Compost at Home
We’re sharing advice from our in-house experts on how to effectively compost at home in a few easy steps.
Compost is a mix of organic materials that gets added to soil to help plants grow. We at 1 Hotels are always focused on protecting our planet, and we have remained dedicated to composting at all our hotels. In addition to enriching our soil, suppressing plant disease, reducing the need for chemical fertilizers, and encouraging the production of beneficial bacteria and fungi, composting reduces methane emissions and ultimately lowers our collective carbon footprint. Here, we’re sharing advice from our in-house experts on how to effectively compost at home in a few easy steps.
Greens & Browns, Then Add Water
The easiest way to remember what to include in your compost? Think browns (branches, twigs), greens (grass clippings, vegetable waste, fruit scraps), and water. The brown provides carbon, the green nitrogen, and the water ensures the moisture of the compost.
• Fruits and vegetables
• Coffee grounds and filters
• Tea and tea bags
• Nut shells
• Shredded newspaper, cardboard, and paper
• Grass clippings and yard trimmings (not treated with chemical pesticides)
• Houseplants and leaves (from healthy plants)
• Hay and straw
• Sawdust and wood chips (from untreated, natural woods only)
• Cotton and wool rags
• Dryer and vacuum cleaner lint
• Hair and fur
• Fireplace ashes
What Not to Compost
Knowing what not to compost is as important as knowing the basics of what to compost. Avoid meat, bone, and fish scraps, dairy products, eggs, fats, grease, lard, and oils (they attract pests); diseased plants (you could spread the diseases); yard trimmings treated with chemical pesticides (which might kill necessary composting organisms); banana peels, peach peels, and orange rinds (they may contain pesticide residue); black walnut leaves and twigs and coal and charcoal ash (these may be harmful to plants); and pet waste and sawdust from chemically treated woods (these may be harmful to humans).
Compost at Home in 7 Easy Steps
1. Choose Your Bin: Your compost bin can be made from almost anything, but yard bags work quite well.
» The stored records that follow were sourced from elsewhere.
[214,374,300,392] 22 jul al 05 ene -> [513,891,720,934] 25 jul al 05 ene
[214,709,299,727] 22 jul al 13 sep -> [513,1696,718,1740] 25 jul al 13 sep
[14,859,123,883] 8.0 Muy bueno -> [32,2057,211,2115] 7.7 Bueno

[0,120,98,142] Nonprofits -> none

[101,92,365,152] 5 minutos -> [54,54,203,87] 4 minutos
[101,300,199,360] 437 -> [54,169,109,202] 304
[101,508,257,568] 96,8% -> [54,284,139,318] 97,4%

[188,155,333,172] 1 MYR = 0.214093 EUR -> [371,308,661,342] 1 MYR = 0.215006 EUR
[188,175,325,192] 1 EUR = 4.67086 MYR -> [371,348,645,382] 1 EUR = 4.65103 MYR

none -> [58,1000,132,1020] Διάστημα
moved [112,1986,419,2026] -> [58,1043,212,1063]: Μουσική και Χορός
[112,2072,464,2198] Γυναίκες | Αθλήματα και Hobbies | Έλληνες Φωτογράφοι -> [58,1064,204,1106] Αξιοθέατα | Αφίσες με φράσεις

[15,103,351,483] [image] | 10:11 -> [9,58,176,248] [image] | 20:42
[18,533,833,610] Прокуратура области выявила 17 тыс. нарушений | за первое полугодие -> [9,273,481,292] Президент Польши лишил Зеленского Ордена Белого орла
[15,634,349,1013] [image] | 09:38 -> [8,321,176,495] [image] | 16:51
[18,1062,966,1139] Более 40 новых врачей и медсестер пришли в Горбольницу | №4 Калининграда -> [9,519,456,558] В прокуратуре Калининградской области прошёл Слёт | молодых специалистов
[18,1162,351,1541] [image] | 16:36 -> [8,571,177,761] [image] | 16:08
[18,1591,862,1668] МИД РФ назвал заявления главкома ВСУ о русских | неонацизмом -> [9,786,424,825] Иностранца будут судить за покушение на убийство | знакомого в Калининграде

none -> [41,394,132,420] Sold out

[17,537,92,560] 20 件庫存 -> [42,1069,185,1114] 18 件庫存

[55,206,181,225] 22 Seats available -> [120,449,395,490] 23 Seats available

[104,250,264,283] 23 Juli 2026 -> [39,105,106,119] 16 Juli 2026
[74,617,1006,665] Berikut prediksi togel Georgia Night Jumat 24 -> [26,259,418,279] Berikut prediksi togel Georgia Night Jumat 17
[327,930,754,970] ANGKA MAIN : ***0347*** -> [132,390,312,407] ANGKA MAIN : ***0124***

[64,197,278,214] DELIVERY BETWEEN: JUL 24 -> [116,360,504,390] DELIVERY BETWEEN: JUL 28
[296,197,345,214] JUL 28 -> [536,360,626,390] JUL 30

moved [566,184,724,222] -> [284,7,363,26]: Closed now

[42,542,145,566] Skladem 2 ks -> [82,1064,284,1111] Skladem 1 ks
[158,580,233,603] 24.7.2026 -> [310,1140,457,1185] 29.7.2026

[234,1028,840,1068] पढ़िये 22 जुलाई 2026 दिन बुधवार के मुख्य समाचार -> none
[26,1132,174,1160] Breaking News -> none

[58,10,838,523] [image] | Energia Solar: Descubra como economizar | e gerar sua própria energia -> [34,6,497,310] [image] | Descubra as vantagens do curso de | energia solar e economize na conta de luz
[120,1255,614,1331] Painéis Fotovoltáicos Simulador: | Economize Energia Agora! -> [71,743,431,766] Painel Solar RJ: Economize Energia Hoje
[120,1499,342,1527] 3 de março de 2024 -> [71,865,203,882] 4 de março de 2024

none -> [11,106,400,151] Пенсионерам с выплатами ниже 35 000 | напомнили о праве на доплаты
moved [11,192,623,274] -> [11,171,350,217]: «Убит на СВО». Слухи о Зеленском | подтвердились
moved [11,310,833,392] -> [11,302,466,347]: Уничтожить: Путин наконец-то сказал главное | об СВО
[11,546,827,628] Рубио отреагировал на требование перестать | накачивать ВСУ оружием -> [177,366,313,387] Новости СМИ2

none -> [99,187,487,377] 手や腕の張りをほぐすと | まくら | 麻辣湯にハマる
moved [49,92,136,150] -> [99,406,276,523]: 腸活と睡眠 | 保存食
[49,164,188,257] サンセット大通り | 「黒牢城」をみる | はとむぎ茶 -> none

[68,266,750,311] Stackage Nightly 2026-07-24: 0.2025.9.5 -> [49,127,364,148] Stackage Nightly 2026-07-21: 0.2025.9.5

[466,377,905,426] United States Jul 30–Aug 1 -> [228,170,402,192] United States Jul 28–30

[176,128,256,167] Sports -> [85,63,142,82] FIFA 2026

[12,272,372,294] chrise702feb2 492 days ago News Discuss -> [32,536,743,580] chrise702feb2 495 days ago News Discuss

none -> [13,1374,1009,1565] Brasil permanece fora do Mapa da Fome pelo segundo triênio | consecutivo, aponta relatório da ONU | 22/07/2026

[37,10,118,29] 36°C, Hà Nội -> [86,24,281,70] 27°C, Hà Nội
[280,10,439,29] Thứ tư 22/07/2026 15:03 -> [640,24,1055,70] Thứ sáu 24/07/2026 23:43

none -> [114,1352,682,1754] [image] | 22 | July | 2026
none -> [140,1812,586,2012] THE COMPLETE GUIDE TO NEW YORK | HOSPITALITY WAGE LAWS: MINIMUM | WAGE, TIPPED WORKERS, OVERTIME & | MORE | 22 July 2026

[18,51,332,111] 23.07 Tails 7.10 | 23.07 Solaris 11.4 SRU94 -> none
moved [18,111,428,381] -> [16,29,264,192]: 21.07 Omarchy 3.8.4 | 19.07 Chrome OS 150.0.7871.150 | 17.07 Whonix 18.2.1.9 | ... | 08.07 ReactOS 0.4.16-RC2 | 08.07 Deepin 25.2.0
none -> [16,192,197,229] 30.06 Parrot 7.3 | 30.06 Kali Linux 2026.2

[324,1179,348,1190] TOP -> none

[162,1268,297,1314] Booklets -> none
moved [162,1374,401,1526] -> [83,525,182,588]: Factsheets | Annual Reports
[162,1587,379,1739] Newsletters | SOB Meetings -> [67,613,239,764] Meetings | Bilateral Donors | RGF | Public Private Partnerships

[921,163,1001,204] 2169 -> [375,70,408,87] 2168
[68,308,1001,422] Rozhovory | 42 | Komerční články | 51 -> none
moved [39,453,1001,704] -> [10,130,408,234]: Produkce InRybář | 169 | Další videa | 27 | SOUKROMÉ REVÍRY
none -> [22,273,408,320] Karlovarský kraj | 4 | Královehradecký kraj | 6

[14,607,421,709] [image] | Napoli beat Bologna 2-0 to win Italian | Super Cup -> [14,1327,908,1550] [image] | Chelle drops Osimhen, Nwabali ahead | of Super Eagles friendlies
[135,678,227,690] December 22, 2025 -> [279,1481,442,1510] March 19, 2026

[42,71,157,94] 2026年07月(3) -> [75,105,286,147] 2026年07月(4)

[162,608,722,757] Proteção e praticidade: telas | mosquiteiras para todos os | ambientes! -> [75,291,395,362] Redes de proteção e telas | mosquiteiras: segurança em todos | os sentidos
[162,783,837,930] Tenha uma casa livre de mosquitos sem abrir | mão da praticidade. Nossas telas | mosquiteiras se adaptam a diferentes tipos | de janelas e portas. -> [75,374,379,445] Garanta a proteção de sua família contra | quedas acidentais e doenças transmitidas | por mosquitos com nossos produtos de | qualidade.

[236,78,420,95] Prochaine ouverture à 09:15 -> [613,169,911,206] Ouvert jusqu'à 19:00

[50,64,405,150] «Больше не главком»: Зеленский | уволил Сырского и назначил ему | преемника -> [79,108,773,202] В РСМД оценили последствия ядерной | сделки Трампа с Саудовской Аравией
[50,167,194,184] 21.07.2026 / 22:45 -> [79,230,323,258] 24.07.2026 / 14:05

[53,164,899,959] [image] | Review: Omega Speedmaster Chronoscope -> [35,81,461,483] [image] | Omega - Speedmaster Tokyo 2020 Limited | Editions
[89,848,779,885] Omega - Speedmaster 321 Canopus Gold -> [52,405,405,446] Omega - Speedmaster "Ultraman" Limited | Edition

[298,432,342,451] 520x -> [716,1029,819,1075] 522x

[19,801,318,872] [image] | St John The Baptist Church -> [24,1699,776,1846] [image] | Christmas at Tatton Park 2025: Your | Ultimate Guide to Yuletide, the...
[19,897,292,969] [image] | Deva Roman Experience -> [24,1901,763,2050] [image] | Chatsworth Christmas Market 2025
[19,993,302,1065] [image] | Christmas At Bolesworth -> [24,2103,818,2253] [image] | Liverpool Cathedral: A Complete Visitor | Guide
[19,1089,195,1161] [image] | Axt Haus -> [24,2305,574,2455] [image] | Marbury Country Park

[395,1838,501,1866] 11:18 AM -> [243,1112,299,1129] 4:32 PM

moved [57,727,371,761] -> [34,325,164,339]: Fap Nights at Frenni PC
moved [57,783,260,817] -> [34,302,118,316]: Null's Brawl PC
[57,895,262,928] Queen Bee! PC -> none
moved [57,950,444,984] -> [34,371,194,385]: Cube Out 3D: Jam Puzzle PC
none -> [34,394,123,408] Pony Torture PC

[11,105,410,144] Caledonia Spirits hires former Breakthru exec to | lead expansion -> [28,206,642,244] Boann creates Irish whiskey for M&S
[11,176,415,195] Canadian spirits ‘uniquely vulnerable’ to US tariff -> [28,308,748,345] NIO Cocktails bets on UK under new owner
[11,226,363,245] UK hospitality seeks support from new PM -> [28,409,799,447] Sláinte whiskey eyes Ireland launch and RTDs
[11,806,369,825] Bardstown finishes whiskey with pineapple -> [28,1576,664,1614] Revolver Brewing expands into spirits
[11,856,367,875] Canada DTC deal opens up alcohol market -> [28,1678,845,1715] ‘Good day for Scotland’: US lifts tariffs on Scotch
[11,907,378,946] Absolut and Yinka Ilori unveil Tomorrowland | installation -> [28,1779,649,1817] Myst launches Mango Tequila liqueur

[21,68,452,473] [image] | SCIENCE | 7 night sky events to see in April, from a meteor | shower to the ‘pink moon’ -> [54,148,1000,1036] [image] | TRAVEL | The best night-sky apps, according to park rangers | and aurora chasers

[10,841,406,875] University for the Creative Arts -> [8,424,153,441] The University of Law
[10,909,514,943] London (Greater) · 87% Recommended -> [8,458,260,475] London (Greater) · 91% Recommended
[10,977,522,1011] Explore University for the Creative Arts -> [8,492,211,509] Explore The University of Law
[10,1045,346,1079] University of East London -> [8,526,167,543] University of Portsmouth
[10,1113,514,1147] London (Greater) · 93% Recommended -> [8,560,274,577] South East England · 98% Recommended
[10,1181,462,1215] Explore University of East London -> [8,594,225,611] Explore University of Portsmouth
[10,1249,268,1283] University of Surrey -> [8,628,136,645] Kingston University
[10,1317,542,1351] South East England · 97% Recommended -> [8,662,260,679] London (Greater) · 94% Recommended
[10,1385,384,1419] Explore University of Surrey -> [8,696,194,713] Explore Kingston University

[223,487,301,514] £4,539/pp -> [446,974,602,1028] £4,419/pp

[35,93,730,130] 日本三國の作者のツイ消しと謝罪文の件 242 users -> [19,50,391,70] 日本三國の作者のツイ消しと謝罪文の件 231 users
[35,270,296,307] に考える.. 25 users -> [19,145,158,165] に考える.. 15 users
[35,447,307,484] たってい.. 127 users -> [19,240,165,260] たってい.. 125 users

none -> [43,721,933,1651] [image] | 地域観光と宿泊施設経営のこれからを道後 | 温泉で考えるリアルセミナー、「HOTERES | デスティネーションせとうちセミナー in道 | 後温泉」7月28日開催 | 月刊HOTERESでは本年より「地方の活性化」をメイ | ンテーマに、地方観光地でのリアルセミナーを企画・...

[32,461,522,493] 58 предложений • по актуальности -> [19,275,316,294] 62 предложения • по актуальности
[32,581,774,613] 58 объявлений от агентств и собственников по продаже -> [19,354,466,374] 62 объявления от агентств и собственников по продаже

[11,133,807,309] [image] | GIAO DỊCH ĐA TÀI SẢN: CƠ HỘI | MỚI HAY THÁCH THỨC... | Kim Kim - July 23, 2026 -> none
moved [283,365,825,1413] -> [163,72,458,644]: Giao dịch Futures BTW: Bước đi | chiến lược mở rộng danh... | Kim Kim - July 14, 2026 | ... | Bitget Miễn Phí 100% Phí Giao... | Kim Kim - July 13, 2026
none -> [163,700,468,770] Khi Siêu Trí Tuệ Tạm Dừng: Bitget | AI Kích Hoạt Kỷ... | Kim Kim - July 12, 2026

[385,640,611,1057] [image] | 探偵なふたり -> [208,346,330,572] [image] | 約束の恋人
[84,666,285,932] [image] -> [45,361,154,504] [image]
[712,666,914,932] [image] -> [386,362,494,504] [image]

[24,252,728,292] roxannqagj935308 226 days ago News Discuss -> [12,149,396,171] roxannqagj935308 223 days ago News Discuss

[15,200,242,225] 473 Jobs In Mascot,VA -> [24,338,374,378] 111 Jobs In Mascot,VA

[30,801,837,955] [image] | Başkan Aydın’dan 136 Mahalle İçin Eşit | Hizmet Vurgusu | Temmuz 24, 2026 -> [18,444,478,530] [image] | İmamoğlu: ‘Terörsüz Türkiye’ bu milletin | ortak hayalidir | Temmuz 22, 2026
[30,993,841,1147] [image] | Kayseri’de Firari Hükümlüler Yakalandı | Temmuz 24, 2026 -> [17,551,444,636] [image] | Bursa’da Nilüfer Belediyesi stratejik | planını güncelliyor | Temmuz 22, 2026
Otherwise, you can find a compost bin at most gardening stores.
2. Start the compost pile on bare earth, which allows worms and other good organisms to aerate it.
3. Lay down twigs or straw a few inches deep.
4. Add compost in layers, alternating moist (food scraps, tea bags, seaweed) and dry (straw, leaves, sawdust) elements.
5. Add manure, grass clippings, clover, or any natural source of nitrogen.
6. Water your compost pile occasionally to keep it moist; rain will do most of the work.
7. Cover your compost pile with just about anything (wood, carpet scraps) to retain moisture and protect it from getting too wet during rainstorms.
8. Turn your compost with a shovel every few weeks to aerate it, essentially “adding” oxygen, which is required for the process to work. Once you’ve created your compost pile, you can introduce new materials by mixing them into your pile instead of layering them, further oxygenating your compost.